BOB GILL'S NEW YORK
Bob Gill
Bob Gill [Illustrator]: BOB GILL'S NEW YORK. London: The Kynoch Press and Designers and Art Directors Association, 1963. Tall slim quarto. Thick silver wrappers printed in Coca-Cola red. 22 pp. Publishers note laid in as issued. One fold-out. Color illustrations. Light oxidation to silver wrappers, corners gently bumped, and faint toning to textblock for edge. A very good or better copy.
8.5 x 11.75 limited edition folio featuring color illustrations from Bob Gill. "This is the second in the series of quarterly graphic design essays printed and published by The Kynoch Press in co-operation with the Designer and Art Directors Association of London."
Bob Gill (born 1931, Brooklyn, NY) attended Philadelphia Museum School of Art and Pennsylvania Academy of Fine Art before starting a freelance career in New York. His early work included illustrations for Esquire, Architectural Forum, Fortune, Seventeen, The Nation, children’s books and film titles.

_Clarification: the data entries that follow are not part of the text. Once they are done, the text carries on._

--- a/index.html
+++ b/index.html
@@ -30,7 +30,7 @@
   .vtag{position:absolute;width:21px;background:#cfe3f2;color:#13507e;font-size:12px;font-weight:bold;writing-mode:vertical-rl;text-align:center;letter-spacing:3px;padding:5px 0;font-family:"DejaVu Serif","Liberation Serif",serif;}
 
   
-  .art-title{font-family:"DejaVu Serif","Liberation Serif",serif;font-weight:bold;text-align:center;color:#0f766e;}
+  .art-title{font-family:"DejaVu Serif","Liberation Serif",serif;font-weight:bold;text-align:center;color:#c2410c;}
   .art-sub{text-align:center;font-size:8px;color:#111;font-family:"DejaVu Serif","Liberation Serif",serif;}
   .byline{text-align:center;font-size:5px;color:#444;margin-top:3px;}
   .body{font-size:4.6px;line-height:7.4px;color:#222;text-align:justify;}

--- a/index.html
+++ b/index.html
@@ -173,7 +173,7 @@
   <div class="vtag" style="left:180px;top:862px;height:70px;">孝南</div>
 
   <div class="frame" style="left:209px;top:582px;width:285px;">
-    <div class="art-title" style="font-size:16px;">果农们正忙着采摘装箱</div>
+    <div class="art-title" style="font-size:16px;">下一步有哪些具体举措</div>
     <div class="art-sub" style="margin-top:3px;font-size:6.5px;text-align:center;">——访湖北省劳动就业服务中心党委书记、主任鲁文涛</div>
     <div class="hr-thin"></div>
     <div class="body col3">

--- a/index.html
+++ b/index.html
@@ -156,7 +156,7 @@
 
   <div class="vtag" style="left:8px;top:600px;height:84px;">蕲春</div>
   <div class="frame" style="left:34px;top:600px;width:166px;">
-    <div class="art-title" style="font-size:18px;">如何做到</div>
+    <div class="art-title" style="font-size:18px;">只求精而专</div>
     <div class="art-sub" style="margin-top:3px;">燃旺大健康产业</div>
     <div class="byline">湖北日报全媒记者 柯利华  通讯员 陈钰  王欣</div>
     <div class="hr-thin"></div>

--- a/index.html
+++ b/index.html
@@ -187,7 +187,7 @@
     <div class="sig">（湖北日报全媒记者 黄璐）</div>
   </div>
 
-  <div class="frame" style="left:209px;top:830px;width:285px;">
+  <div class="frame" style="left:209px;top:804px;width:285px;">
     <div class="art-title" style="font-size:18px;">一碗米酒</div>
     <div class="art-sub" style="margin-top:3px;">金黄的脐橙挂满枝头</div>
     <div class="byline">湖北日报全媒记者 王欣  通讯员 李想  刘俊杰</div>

He won a New York Art Directors Gold Medal for a CBS television title in 1955. In 1960 he moved to London to work for Charles Hobson, a London advertising agency and formed Fletcher / Forbes / Gill (a forerunner of Pentagram).

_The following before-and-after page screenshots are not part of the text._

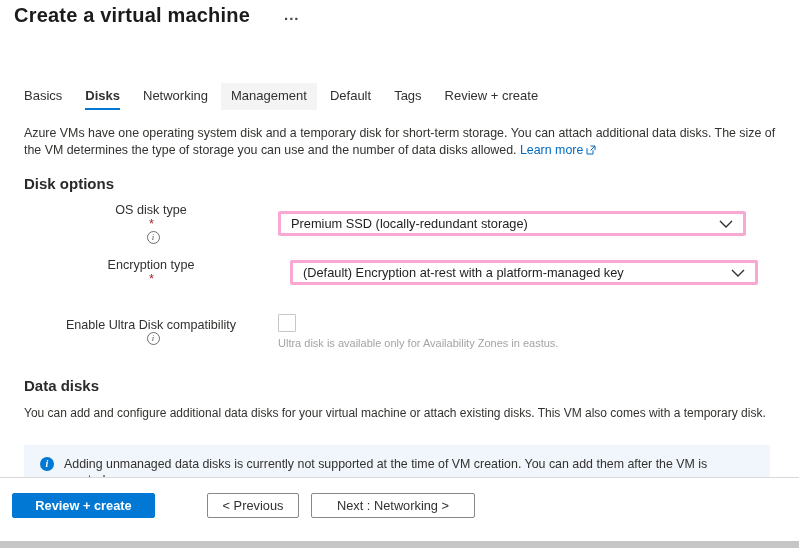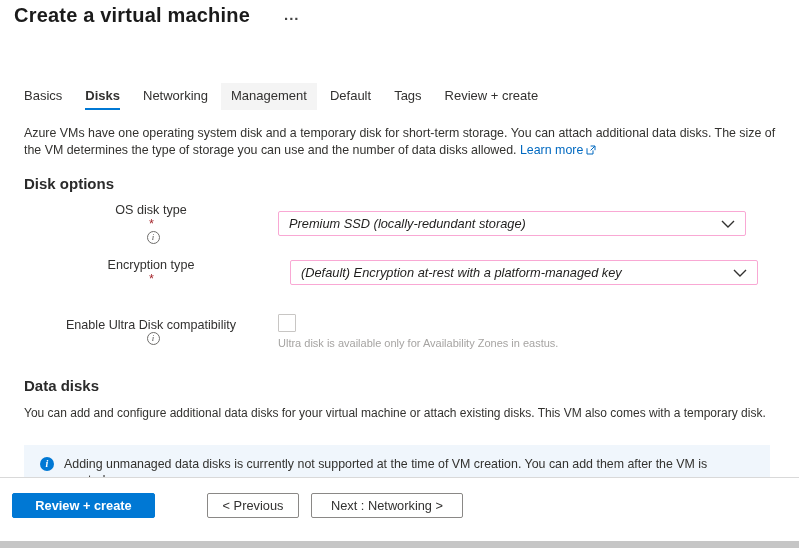--- a/index.html
+++ b/index.html
@@ -39,9 +39,9 @@
                width:13px; height:13px; border:1px solid #6e6d6b; border-radius:50%;
                font-size:9px; line-height:1; color:#555; margin-left:4px; cursor:pointer;
                font-family:"Liberation Serif","DejaVu Serif",serif; font-style:italic; }
-  .dropdown { width:468px; height:25px; border:1px solid #f9a8d4; border-radius:2px;
+  .dropdown { width:468px; height:25px; border:3px solid #f9a8d4; border-radius:2px;
               background:#fff; display:flex; align-items:center; font-size:12.8px;
-              padding:0 10px; color:#201f1e; cursor:pointer; justify-content:space-between;font-style:italic; }
+              padding:0 10px; color:#201f1e; cursor:pointer; justify-content:space-between; }
   .chev { flex-shrink:0; margin-left:8px; }
   .ultra-control { display:flex; flex-direction:column; }
   .checkbox { width:18px; height:18px; border:1px solid #c8c6c4; background:#fff;

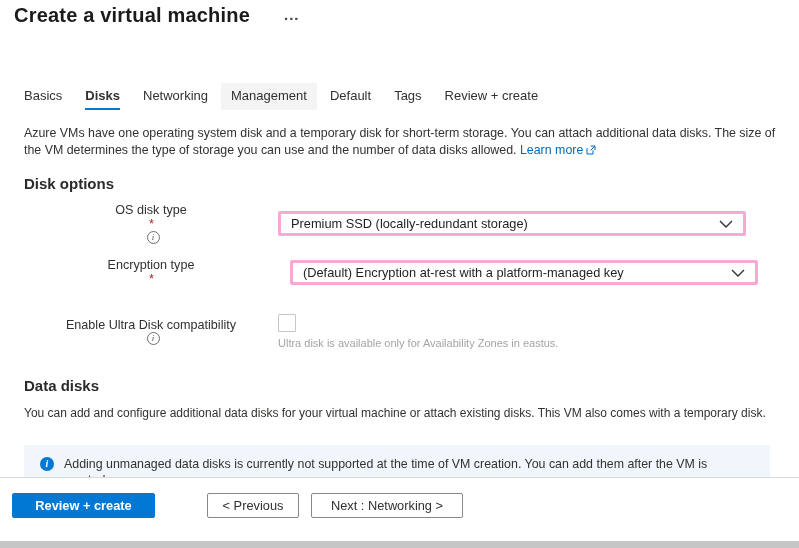--- a/index.html
+++ b/index.html
@@ -69,7 +69,7 @@
                  width:143px; }
   .btn-secondary { background:#fff; color:#323130; border:1px solid #8a8886; padding:0 16px; }
   .btn-prev { margin-left:52px; width:92px; }
-  .btn-next { margin-left:12px; width:152px; }
+  .btn-next { margin-left:12px; width:164px; }
 
   .bottom-bar { position:absolute; left:0; bottom:0; width:799px; height:7px; background:#c6c6c6; }
 </style>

England was ablaze with creative activity in the early Sixties. Before our very eyes and ears The Beatles were transmogrified from a funky Liverpool group into an international musical life force. The satiric revue "Beyond the Fringe" launched Jonathan Miller, Alan Bennett, Dudley Moore and Peter Cook as comics and social critics. Mary Quant was influencing the way women designed themselves. And you’d better believe that Graphic design was part of the cultural explosion, and Fletcher, Forbes and Gill were at the forefront.

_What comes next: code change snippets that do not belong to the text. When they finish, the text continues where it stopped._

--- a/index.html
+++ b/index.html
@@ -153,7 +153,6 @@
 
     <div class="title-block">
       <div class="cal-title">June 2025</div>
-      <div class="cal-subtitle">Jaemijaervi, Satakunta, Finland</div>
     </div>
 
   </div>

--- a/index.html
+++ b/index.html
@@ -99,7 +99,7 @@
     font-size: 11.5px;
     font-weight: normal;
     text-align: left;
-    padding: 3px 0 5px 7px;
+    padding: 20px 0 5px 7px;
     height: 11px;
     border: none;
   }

In the early Sixties, Alan Fletcher and Colin Forbes formalized their working relationship with American graphic designer Bob Gill, and Fletcher/Forbes/Gill was born. They pooled their clients, rented a studio in a mews house off Baker Street and became the most fashionable designers in town -- their avant-garde fusion of type and image was unprecedented in the rather stuffy confines of British graphic design. Praised within London’s fledgling design community, Fletcher, Forbes and Gill were among the first graphic designers to make their mark outside it – notably being featured in Vogue magazine – and admiring clients clamoured for their services.
In 1965 Fletcher/Forbes/Gill became Crosby/Fletcher/Forbes, when Bob Gill left and the architect Theo Crosby arrived. In 1975 Gill returned to New York, where he designed a proposed 'peace monument' for Times Square, directed The Double Exposure of Holly, a hardcore porn film, and collaborated with Robert Rabinowitz to devise the multimedia musical Beatlemania, which ran for three years on Broadway.
He continues to advocate a no-nonsense approach to problem-solving, writing (in 1981) that 'Drawing (illustration) is just like design. It’s a process. A means not an end. Both are a way of making statements. So unless you have a specific point of view about something, don’t even begin the process.' He received the British D&AD President’s Award in May 1999.